What you are asked to do: The expected response is the full set of records, unchanged.

Provided records:
================
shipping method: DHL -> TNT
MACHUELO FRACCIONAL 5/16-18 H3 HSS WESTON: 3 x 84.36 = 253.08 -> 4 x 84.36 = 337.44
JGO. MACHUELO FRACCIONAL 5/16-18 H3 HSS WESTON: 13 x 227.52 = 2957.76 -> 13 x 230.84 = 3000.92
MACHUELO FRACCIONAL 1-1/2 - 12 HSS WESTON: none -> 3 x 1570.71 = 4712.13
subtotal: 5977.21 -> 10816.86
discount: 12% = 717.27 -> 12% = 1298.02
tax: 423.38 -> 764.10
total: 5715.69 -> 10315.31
================
Exercise result:
shipping method: DHL -> TNT
MACHUELO FRACCIONAL 5/16-18 H3 HSS WESTON: 3 x 84.36 = 253.08 -> 4 x 84.36 = 337.44
JGO. MACHUELO FRACCIONAL 5/16-18 H3 HSS WESTON: 13 x 227.52 = 2957.76 -> 13 x 230.84 = 3000.92
MACHUELO FRACCIONAL 1-1/2 - 12 HSS WESTON: none -> 3 x 1570.71 = 4712.13
subtotal: 5977.21 -> 10816.86
discount: 12% = 717.27 -> 12% = 1298.02
tax: 423.38 -> 764.10
total: 5715.69 -> 10315.31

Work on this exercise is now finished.